Gradient Descent

Synopsis

#include <boost/math/optimization/gradient_descent.hpp>

template<typename ArgumentContainer,
         typename RealType,
     class Objective,
     class InitializationPolicy,
     class ObjectiveEvalPolicy,
     class GradEvalPolicy>
class gradient_descent {
  public:
    void step();
}

/* Convenience overloads  */
/* make gradient descent by providing
 ** objective function
 ** variables to optimize over
 ** optionally learing rate
 *
 * requires that code is written using boost::math::differentiation::rvar
 */
template<class Objective, typename ArgumentContainer, typename RealType>
auto make_gradient_descent(Objective&& obj, ArgumentContainer& x, RealType lr = RealType{ 0.01 });

/* make gradient descent by providing
 * objective function
 ** variables to optimize over
 ** learning rate (not optional)
 ** initialization policy
 *
 * requires that code is written using boost::math::differentiation::rvar
 */

template<class Objective, typename ArgumentContainer, typename RealType, class InitializationPolicy>
    auto make_gradient_descent(Objective&& obj,
                               ArgumentContainer& x,
                               RealType lr,
                               InitializationPolicy&& ip);
/* make gradient descent by providing
** objective function
** variables to optimize over
** learning rate (not optional)
** variable initialization policy
** objective evaluation policy
** gradient evaluation policy
*
* code does not have to use boost::math::differentiation::rvar
*/
template<typename ArgumentContainer,
             typename RealType,
     class Objective,
         class InitializationPolicy,
             class ObjectiveEvalPolicy,
             class GradEvalPolicy>
auto make_gradient_descent(Objective&& obj,
                           ArgumentContainer& x,
                               RealType& lr,
                               InitializationPolicy&& ip,
                               ObjectiveEvalPolicy&& oep,
                               GradEvalPolicy&& gep)
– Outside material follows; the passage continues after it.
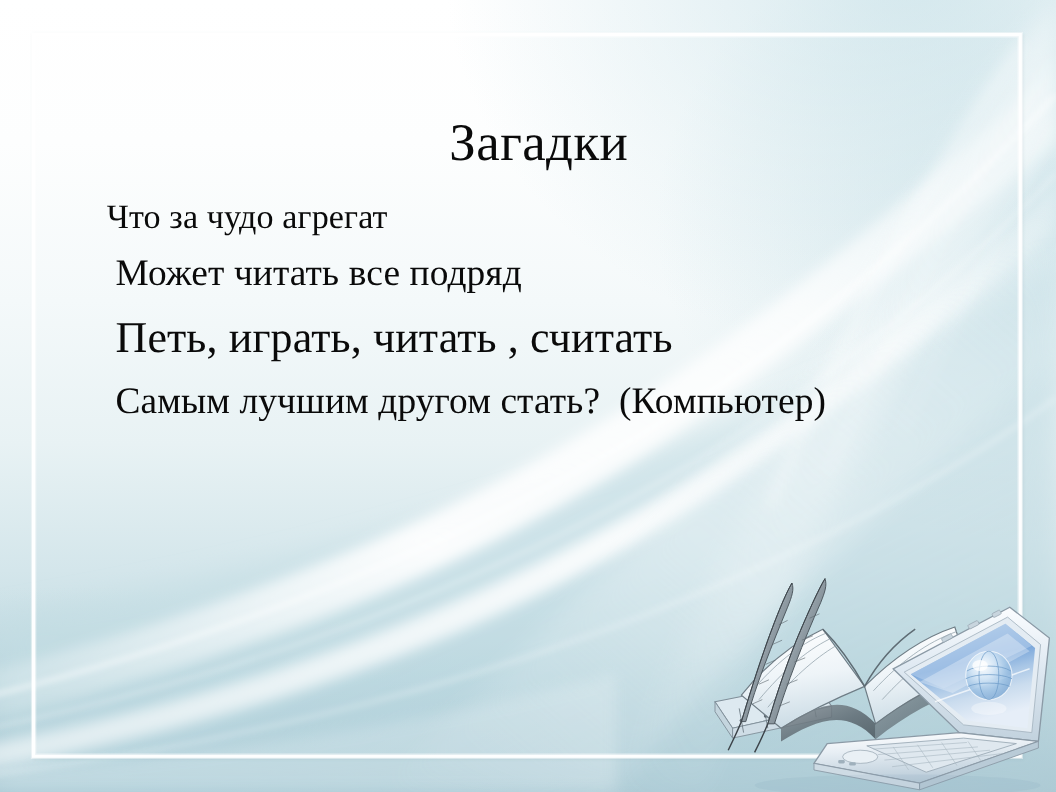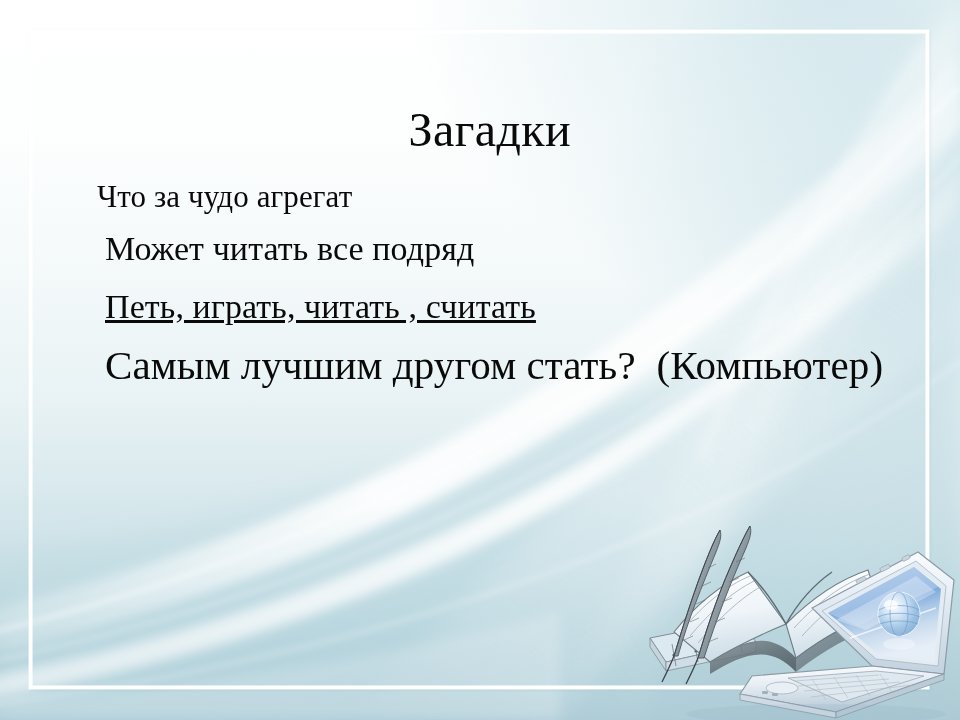"Петь, играть, читать , считать" .riddle-line.l3 { font-size: 34px -> 40px; text-decoration: underline -> none }
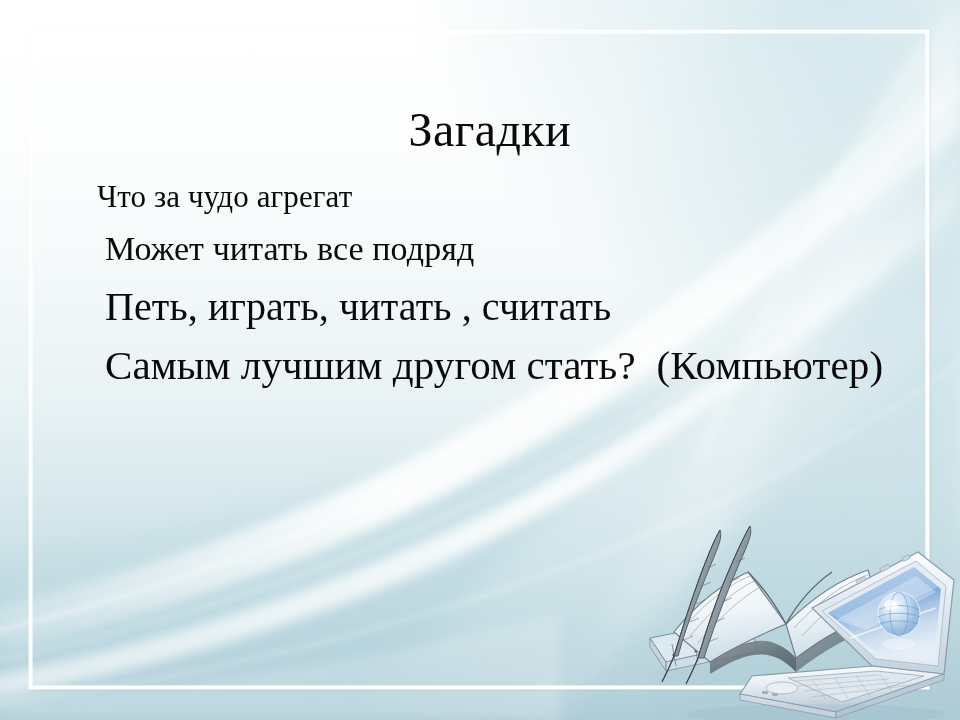"Самым лучшим другом стать? (Компьютер)" .riddle-line.l4 { font-size: 41px -> 34px }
Gradient descent iteratively updates parameters x in the direction opposite to the gradient of the objective function (minimizing the objective).

x[i] -= lr * g[i]

where lr is a user defined learning rate. For a more complete description of the theoretical principle check the wikipedia page

The implementation delegates: - the initialization of differentiable variables to an initialization policy - objective evaluation to an objective evaluation policy - the gradient computation to a gradient evaluation policy - the parameter updates to an update policy

The interface is intended to be pytorch-like, where a optimizer object is constructed and progressed with a step() method. A helper minimize method is also provided.

Parameters

Objective&& obj : objective function to minimize
ArgumentContainer& x : variables to optimize over
RealType& lr : learning rate. A larger value takes larger steps during descent, leading to faster, but more unstable convergence. Conversely, small values are more stable but take longer to converge.
InitializationPolicy&& ip : Initialization policy for optimizer state and variables. Users may supply a custom initialization policy to control how the argument container and any AD specific runtime state : i.e. reverse-mode tape attachment/reset are initialized. By default, the optimizer uses the user-provided initial values in x and performs the standard reverse mode AD initialization required for gradient evaluation. Custom initialization policies are useful for randomized starts, non rvar AD types, or when gradients are supplied externally. See the reverse-mode autodiff policy documentation for the required initialization policy interface when writing custom policies.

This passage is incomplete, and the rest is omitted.